News & Publications

  • Becoming an Ally and Advocate for Black Women by Renea Morris, APR, Fellow PRSA

    As we transition from winter to spring and the frost yields to warmer temperatures, it can be exciting to experience longer days and see new life emerge.

    While I appreciate what warmth and light do for my circadian rhythms, I find myself focusing on other matters during this time.

    With Black History Month and [Women’s History Month in the rearview] looking at the intersectionality of being a Black woman, I realize that none of what I feel or do could ever be encapsulated within a set time. And while I believe it’s important and laudable to set aside special times to learn about and acknowledge the contributions of Black people and women, it will take generations to understand accurately and appreciate fully, the enduring legacy and value of Black women in this country.

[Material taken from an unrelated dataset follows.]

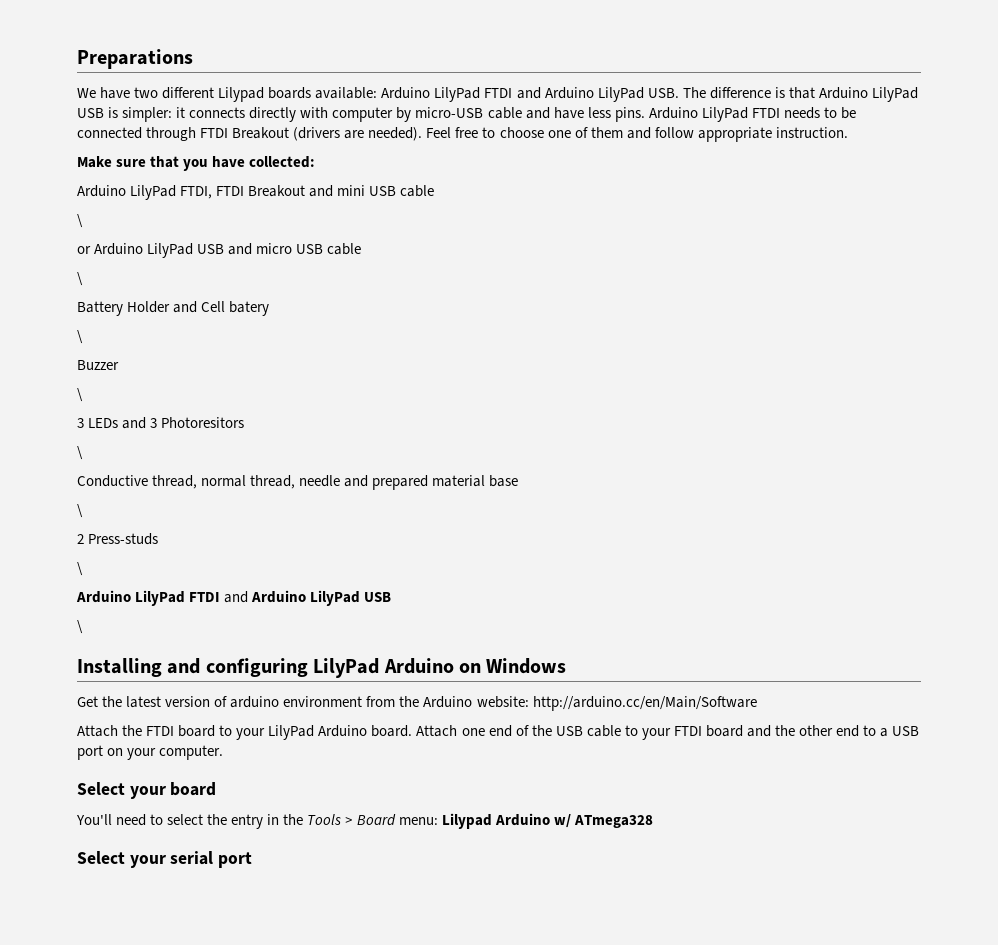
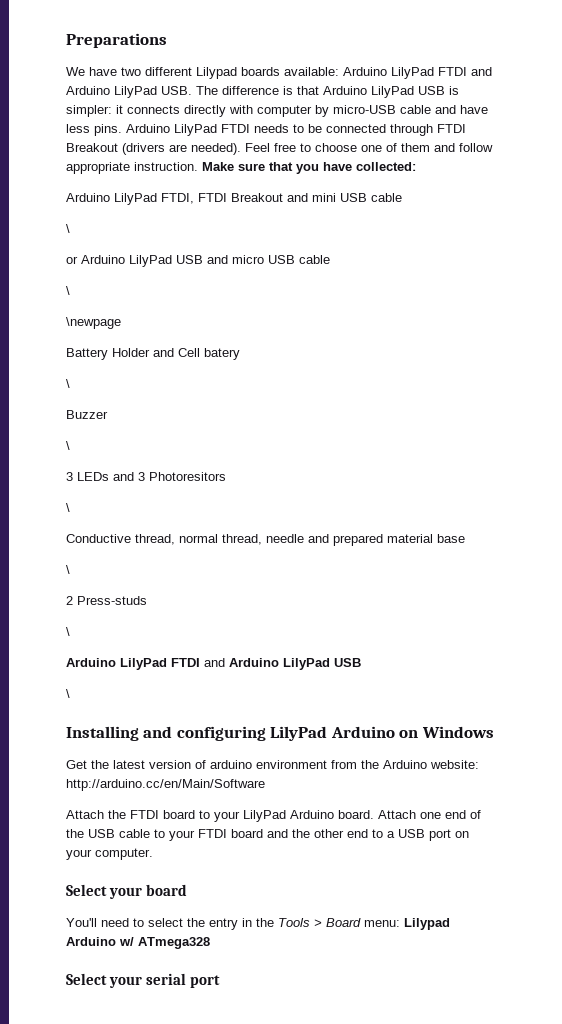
- Feel free to choose one of them and follow appropriate instruction.
- Make sure that you have collected:
+ Feel free to choose one of them and follow appropriate instruction. Make sure that you have collected:
+ \newpage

    There are so many amazing stories about Black women that it is easy to become fascinated and fixated on the facts without really considering the barriers they had to overcome, and the struggles they were forced to endure, before they realized any achievement. It’s also disheartening in some cases to discover that early strides didn’t always lead to later wins.

    Though Black women attended to birthing women as early as the 1600s, when obstetrics and hospital-led medical intervention emerged by the late 19th century, the work of these women was effectively wiped out. Fast forward to the current day and we are in the midst of a maternal health crisis. Though the United States spends more on health care than in any country in the world, U.S. women have a greater lifetime risk of dying of pregnancy-related complications than women in 40 other countries. The risk of dying is three times greater for Black women than for white women.

    Black women were engaged in the women’s suffrage movement, yet had to wait until 1965 — 40 years later — before there was legislation that granted Black people the right to vote.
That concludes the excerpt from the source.